Premier extrait

Publié le par Adam Pianko

Tout en étant le plus âgé, j'étais le plus petit des trois frères Opianski. J'étais aussi celui qui des trois faisait le plus juif. Pommettes saillantes, yeux globuleux, front fuyant, nez crochu, des Juifs tels qu'à l'époque certaines caricatures se plaisaient à les représenter, j'étais en somme le portrait craché.
Je savais que je n'étais pas beau. Je pensais même qu'avec le temps, je le serais de moins en moins. Que le temps ferait venir au grand jour toute la laideur que ma jeunesse dissimulait un peu.

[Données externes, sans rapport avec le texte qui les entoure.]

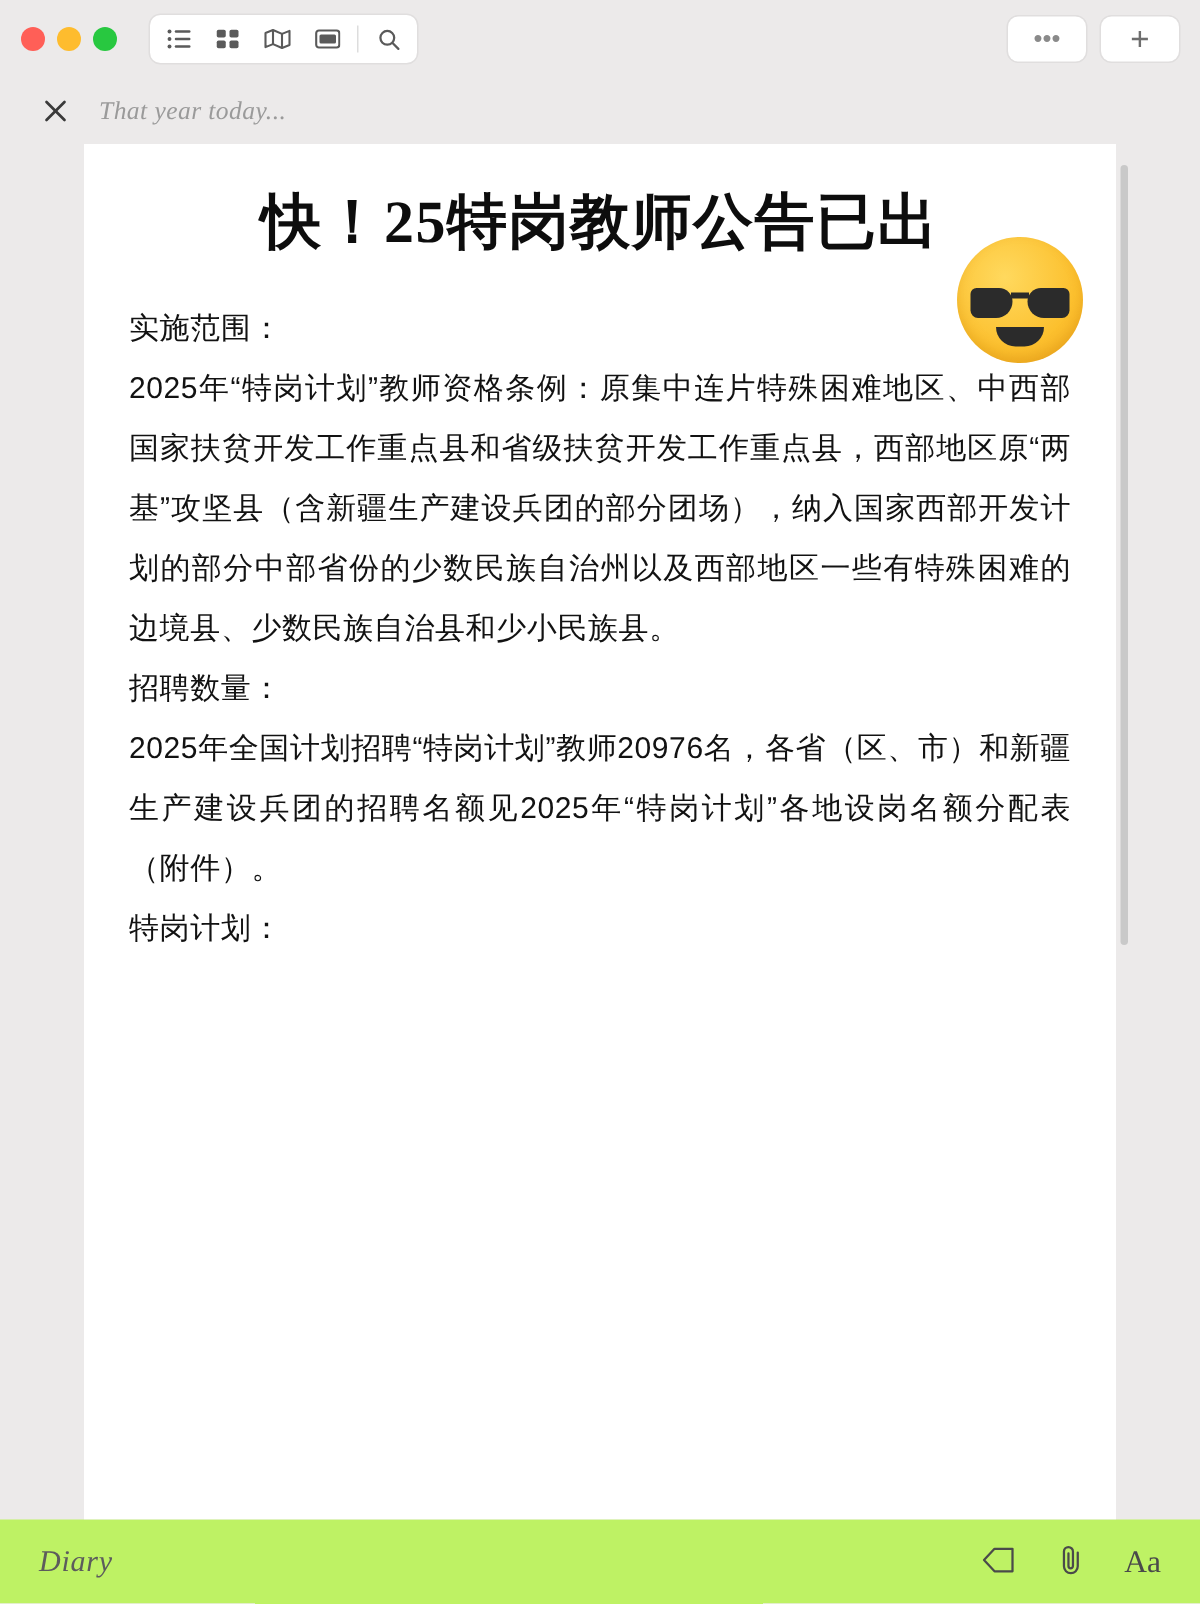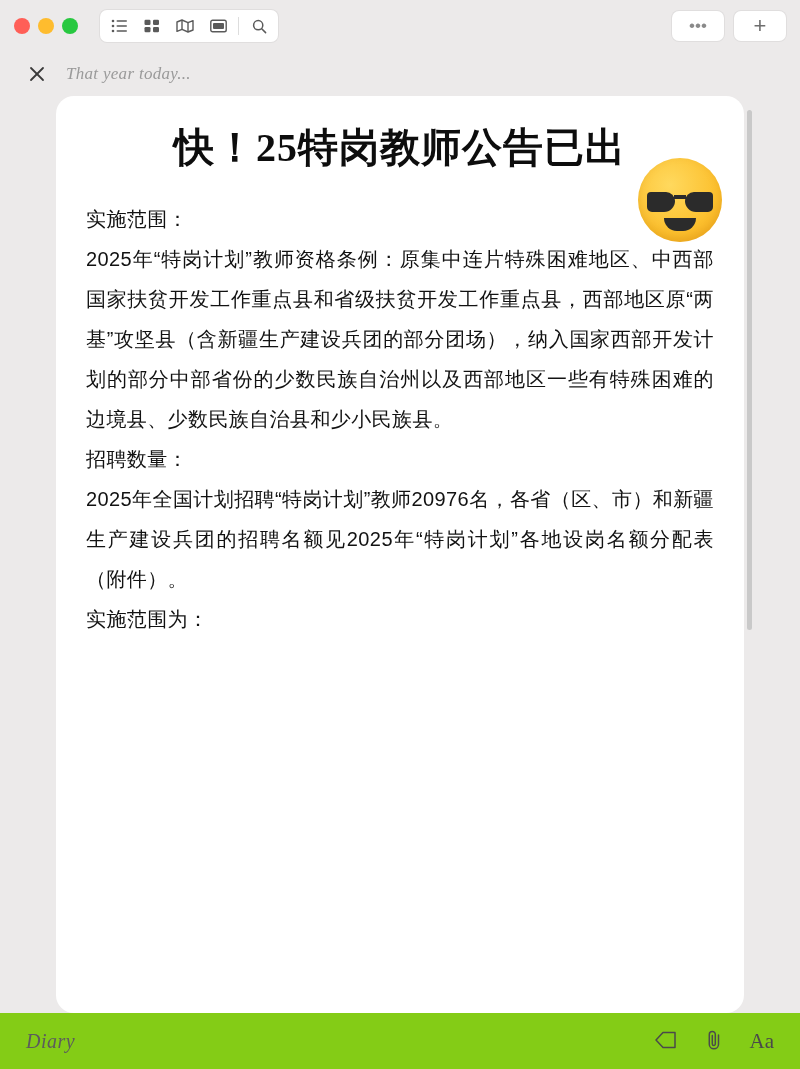"快！25特岗教师公告已出" .page { border-radius: 18px -> none }
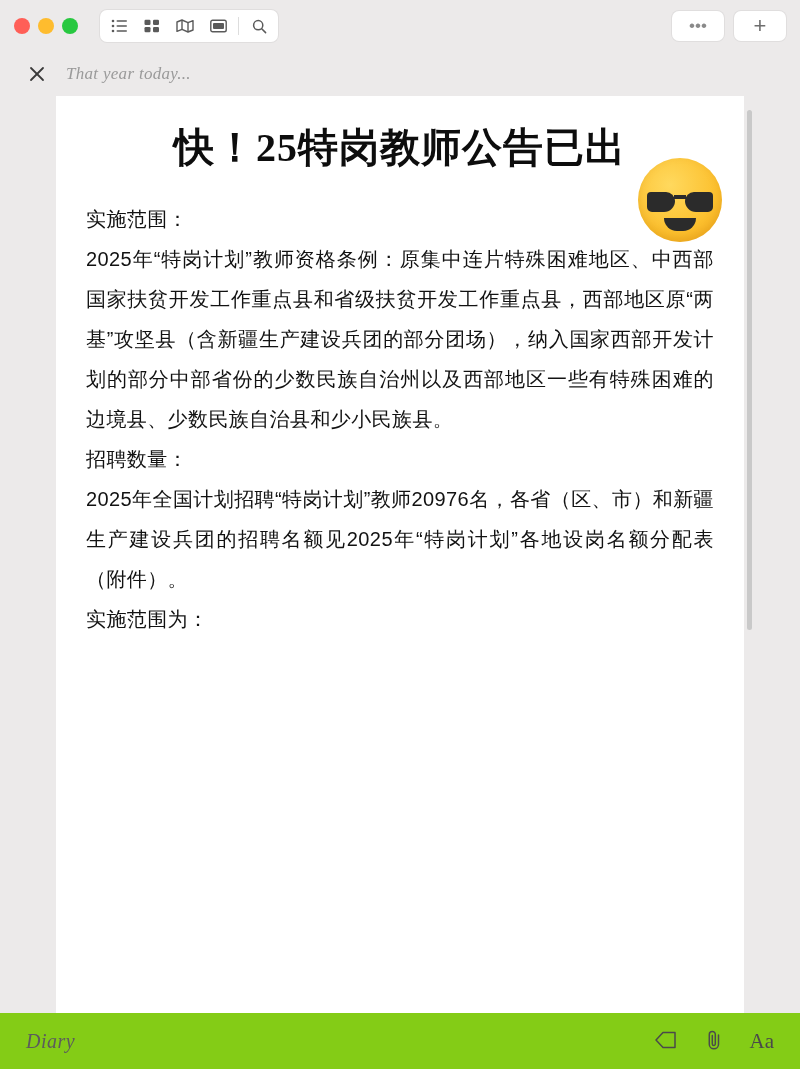"实施范围为：" p.label-line { text: 实施范围为 -> 特岗计划 }
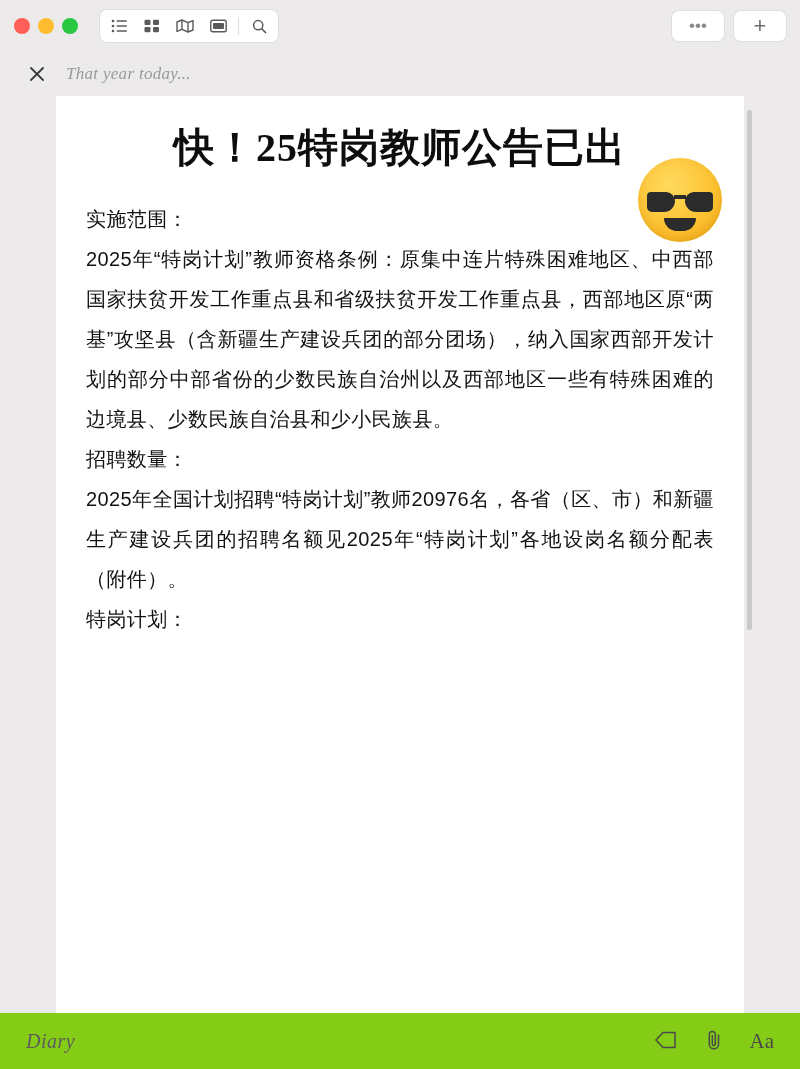"Diary" .footer { background: #84cc16 -> #bef264 }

En même temps qu'à mon physique, je m'étais fait à mon destin. En marge de la société dans laquelle je baignais, je demeurais hostile aux idées qui l'agitaient; je n'étais ni marxiste, ni sioniste, je ne me sentais pas plus freudien que hassidique. Déjà, je me consacrais à la passion qui allait dominer ma vie. A l'âge de dix ans, enfant en sursis précaire, je me sentais déjà presque un adulte. Autour de moi, parmi les garçons de mon âge, certains aimaient l'étude, à l'école et à la yeshiva, d'autres ne pensaient qu'à jouer, ou à trainer devant l'école des filles. Moi, l'école m'ennuyait, et les batailles de boules de neige aussi. j'avais hâte d'entrer dans la vraie vie. A la fin de chaque mois, le maître ou la maîtresse nous confiait notre carnet de notes, qu'il fallait faire signer par nos parents. Les autres cancres reculaient le plus longtemps possible l'accomplissement de cette formalité, dans le vain espoir qu'un miracle les en dispenerait. Moi, c'était tout le contraire. Les jours de carnet de notes,je courais d'un trait à la maison. Du bout de la rue Dzielna, je brandissais ma pièce à conviction comme un trophée, et je criais dès que j'étais sur le palier: "Maman! J'ai mon carnet de notes!" "Mais que va dire ton père?", se lamentait la pauvre femme enn découvrant le contenu du document. La réaction de notre père - "le père", comme nous l'appelions tous les trois avec respect - était facile à deviner. Une fois de plus il allait me lancer un avertissement. "Ramène-moi un autre carnet comme celui-ci et je te retire le jour même de l'école." Il se passa quatre longues années, avant qu'il ne tienne parole. Je savais lire, en yiddish et en polonais, écrire dans ces deux langues, et je savais compter. Mais je n'étais pas tiré d'affaire pour autant.